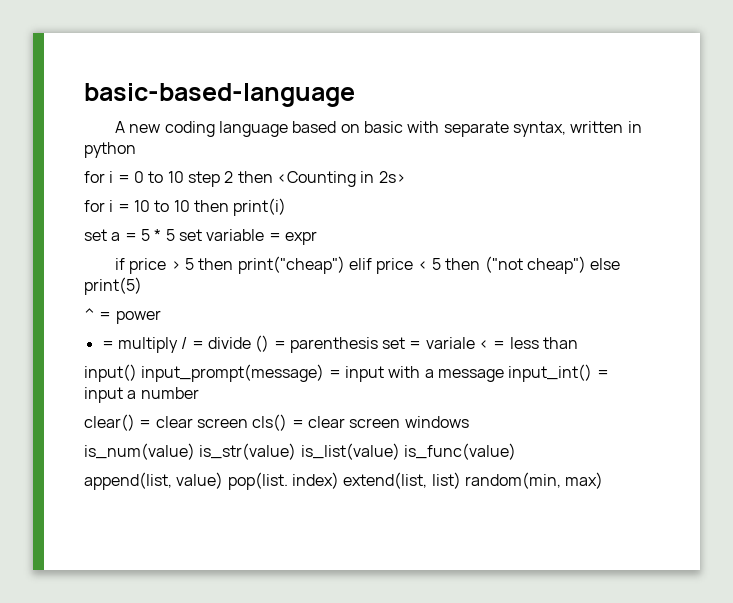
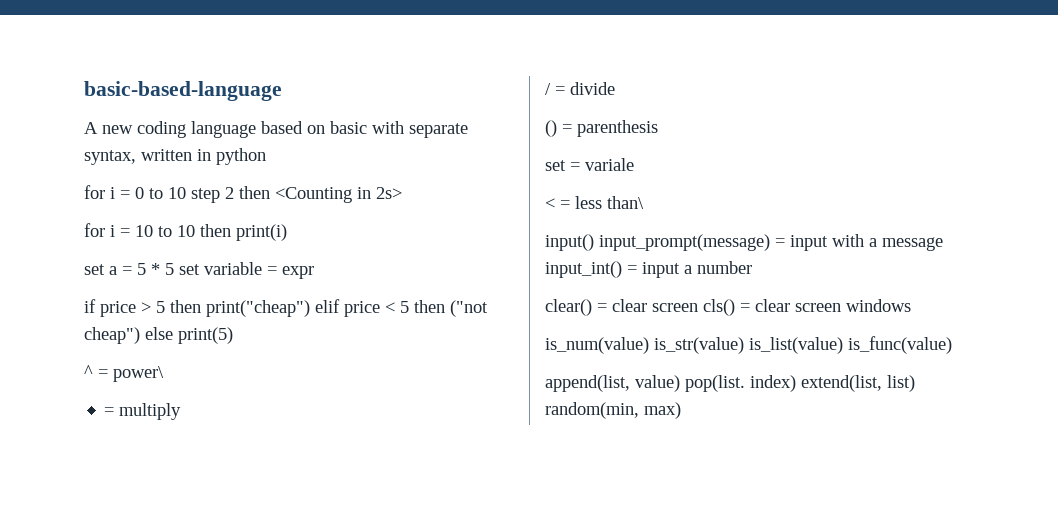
[115,310,161,324] power -> [113,366,164,382] power\
(178, 345) none -> (182, 411) //
(251, 343) none -> (615, 88) //
(378, 345) none -> (658, 128) //
(475, 343) none -> (634, 164) //
[543,337,579,349] than -> [607,196,644,209] than\

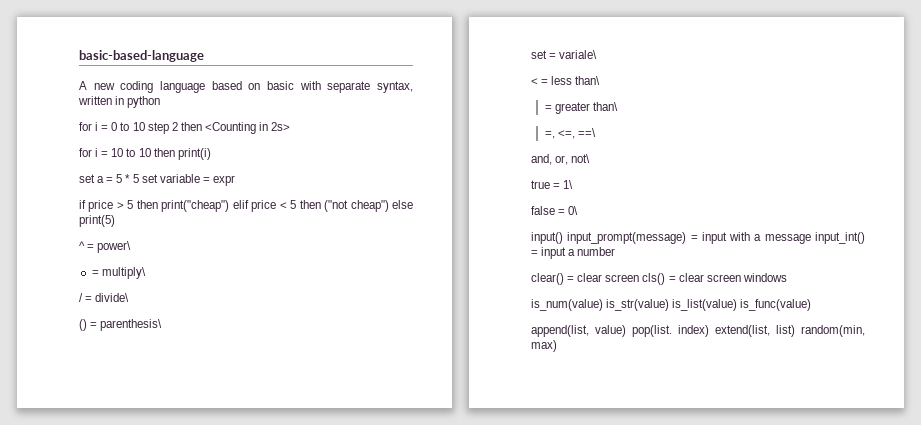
[119,403,182,420] multiply -> [101,267,146,279] multiply\
[570,82,615,95] divide -> [95,293,130,302] divide\
[577,120,658,137] parenthesis -> [100,319,163,331] parenthesis\
[585,158,634,171] variale -> [559,50,598,59] variale\
(644, 202) none -> [544,102,618,114] [544,128,596,139] [531,154,591,165] [531,180,574,189] [531,206,579,215] // = greater than\ // =, <=, ==\ // and, or, not\ // true = 1\ // false = 0\

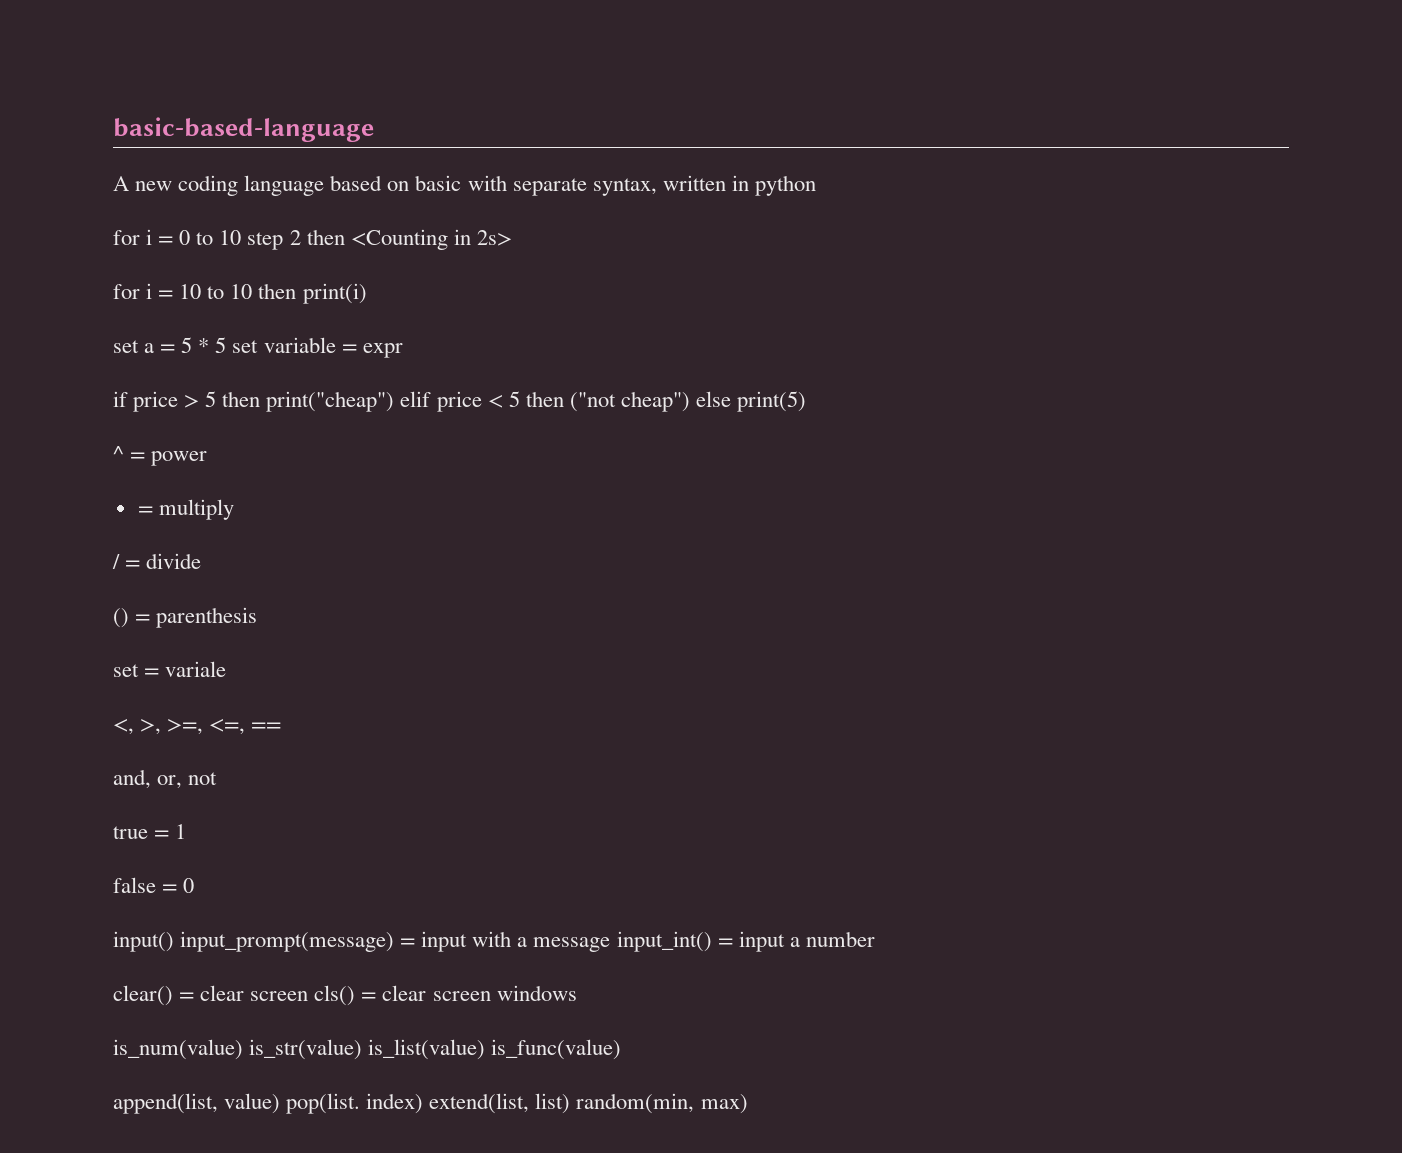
[97,241,132,253] [91,267,146,279] power\ // = multiply\ -> [151,451,208,466] [137,499,234,520] power // = multiply
[95,293,130,302] divide\ -> [146,553,202,569] divide
[100,319,163,331] parenthesis\ -> [156,607,258,628] parenthesis
[559,50,598,59] [531,76,601,85] [544,102,618,114] [544,128,596,139] variale\ // < = less than\ // = greater than\ // =, <=, ==\ -> [165,661,227,677] [113,718,282,735] variale // <, >, >=, <=, ==
[571,154,591,163] not\ -> [188,772,218,785] not
[563,180,574,189] 1\ -> [175,824,187,839] 1
[568,206,579,215] 0\ -> [183,878,195,893] 0

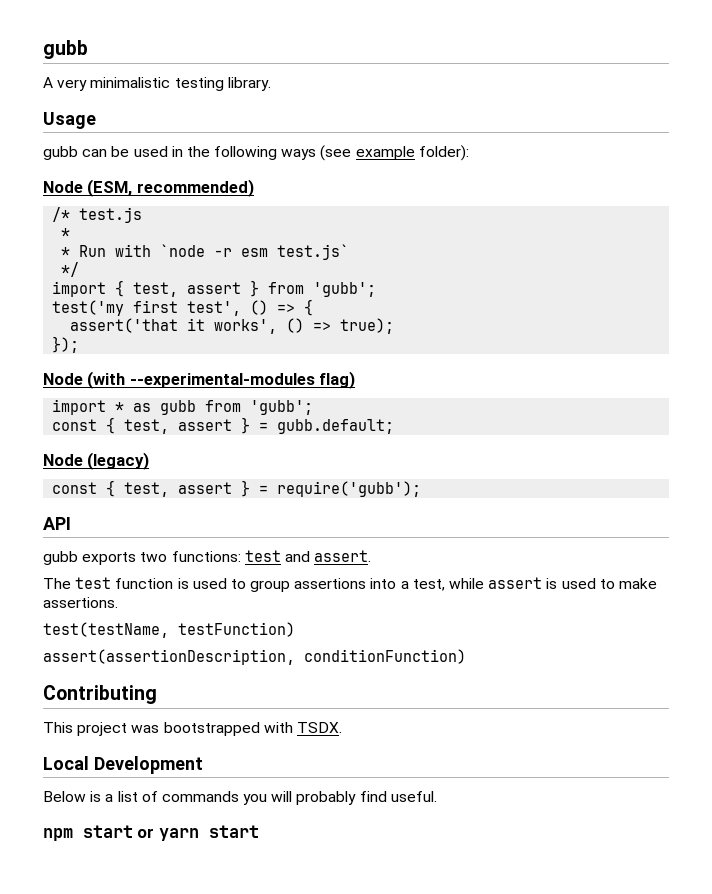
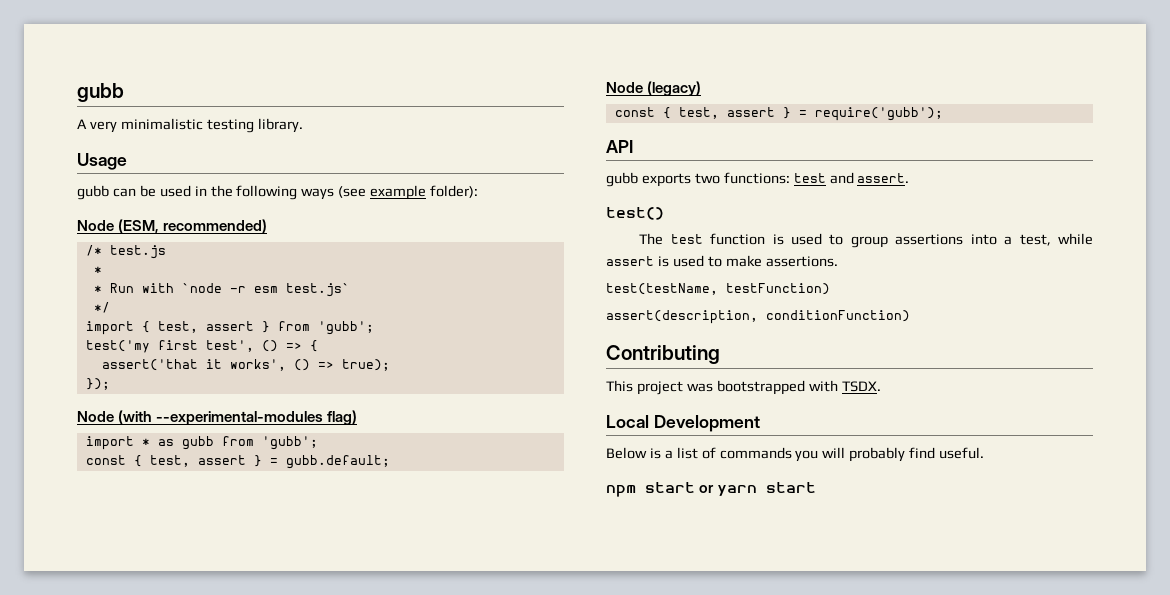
(372, 556) none -> [606,207,664,220] // test()
[43,649,295,665] assert(assertionDescription, -> [606,310,758,324] assert(description,

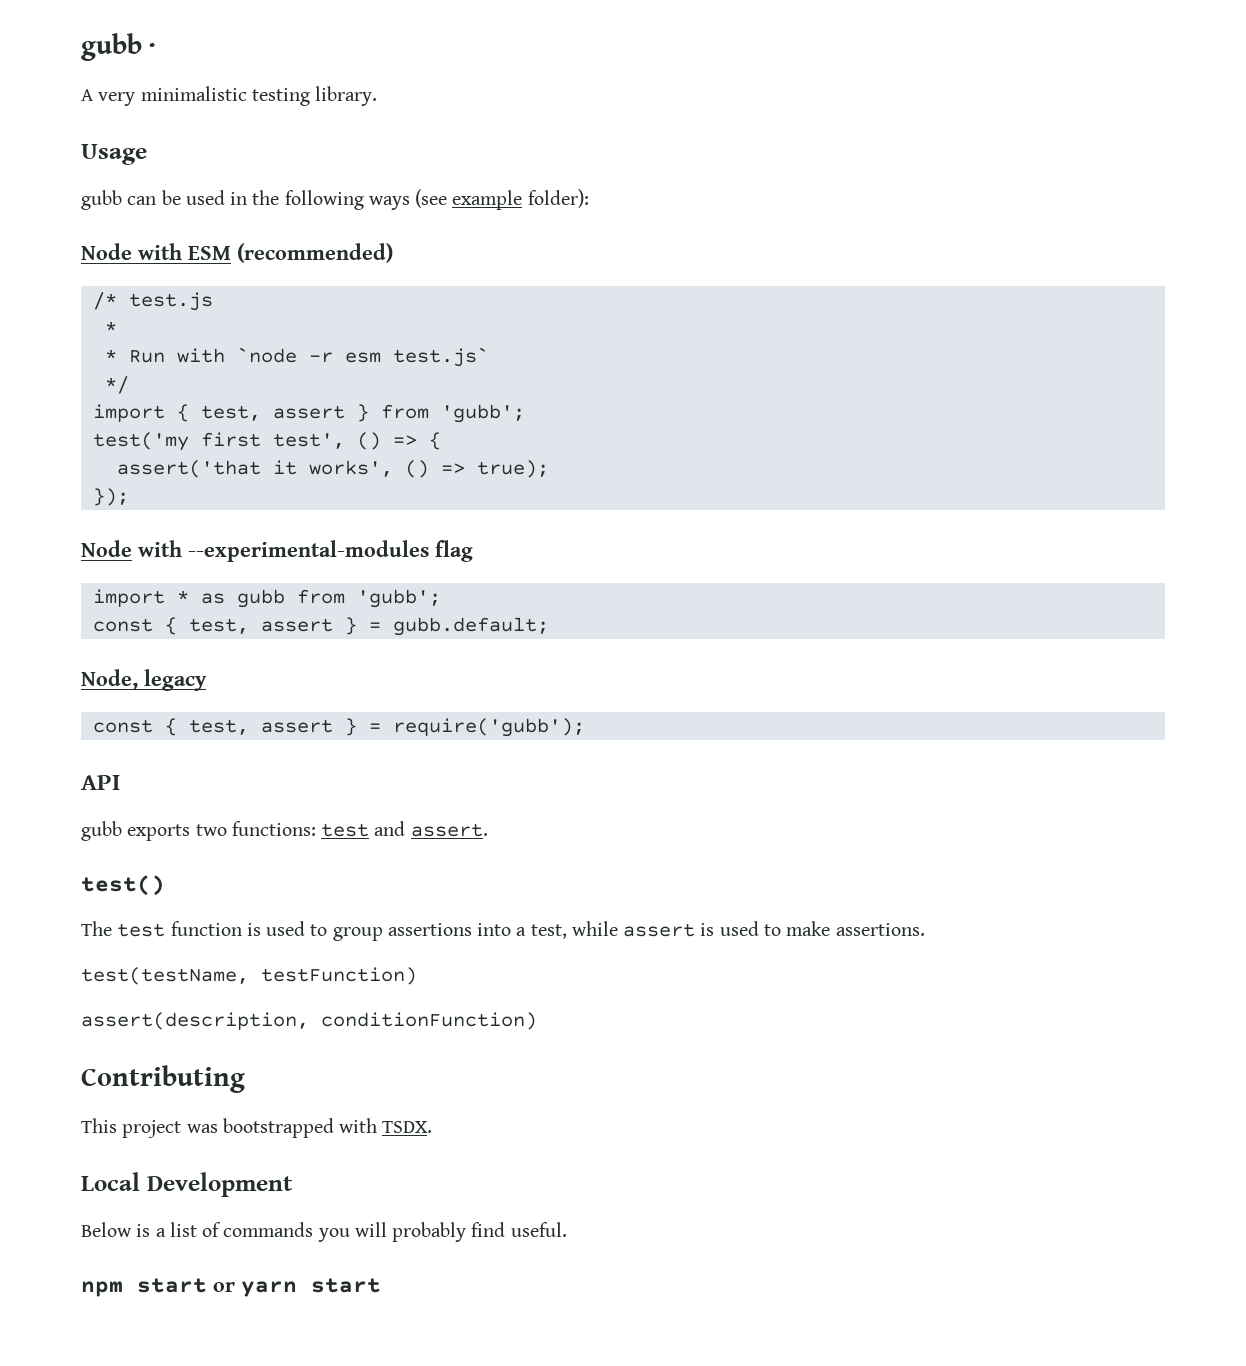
[77,83,124,102] gubb -> [81,33,156,61] gubb ·
[118,219,268,233] (ESM, recommended) -> [138,243,393,263] with ESM (recommended)
[118,410,358,425] (with --experimental-modules flag) -> [138,540,473,562] with --experimental-modules flag
[606,81,702,96] Node (legacy) -> [81,669,207,691] Node, legacy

........

● WHAT IS BEING ASKED: All records above are to be printed exactly, minus the pictures they contain.

● WRITTEN SOLUTION:
[115,310,161,324] power -> [113,366,164,382] power\
(178, 345) none -> (182, 411) //
(251, 343) none -> (615, 88) //
(378, 345) none -> (658, 128) //
(475, 343) none -> (634, 164) //
[543,337,579,349] than -> [607,196,644,209] than\

[119,403,182,420] multiply -> [101,267,146,279] multiply\
[570,82,615,95] divide -> [95,293,130,302] divide\
[577,120,658,137] parenthesis -> [100,319,163,331] parenthesis\
[585,158,634,171] variale -> [559,50,598,59] variale\
(644, 202) none -> [544,102,618,114] [544,128,596,139] [531,154,591,165] [531,180,574,189] [531,206,579,215] // = greater than\ // =, <=, ==\ // and, or, not\ // true = 1\ // false = 0\

[97,241,132,253] [91,267,146,279] power\ // = multiply\ -> [151,451,208,466] [137,499,234,520] power // = multiply
[95,293,130,302] divide\ -> [146,553,202,569] divide
[100,319,163,331] parenthesis\ -> [156,607,258,628] parenthesis
[559,50,598,59] [531,76,601,85] [544,102,618,114] [544,128,596,139] variale\ // < = less than\ // = greater than\ // =, <=, ==\ -> [165,661,227,677] [113,718,282,735] variale // <, >, >=, <=, ==
[571,154,591,163] not\ -> [188,772,218,785] not
[563,180,574,189] 1\ -> [175,824,187,839] 1
[568,206,579,215] 0\ -> [183,878,195,893] 0

(372, 556) none -> [606,207,664,220] // test()
[43,649,295,665] assert(assertionDescription, -> [606,310,758,324] assert(description,

[77,83,124,102] gubb -> [81,33,156,61] gubb ·
[118,219,268,233] (ESM, recommended) -> [138,243,393,263] with ESM (recommended)
[118,410,358,425] (with --experimental-modules flag) -> [138,540,473,562] with --experimental-modules flag
[606,81,702,96] Node (legacy) -> [81,669,207,691] Node, legacy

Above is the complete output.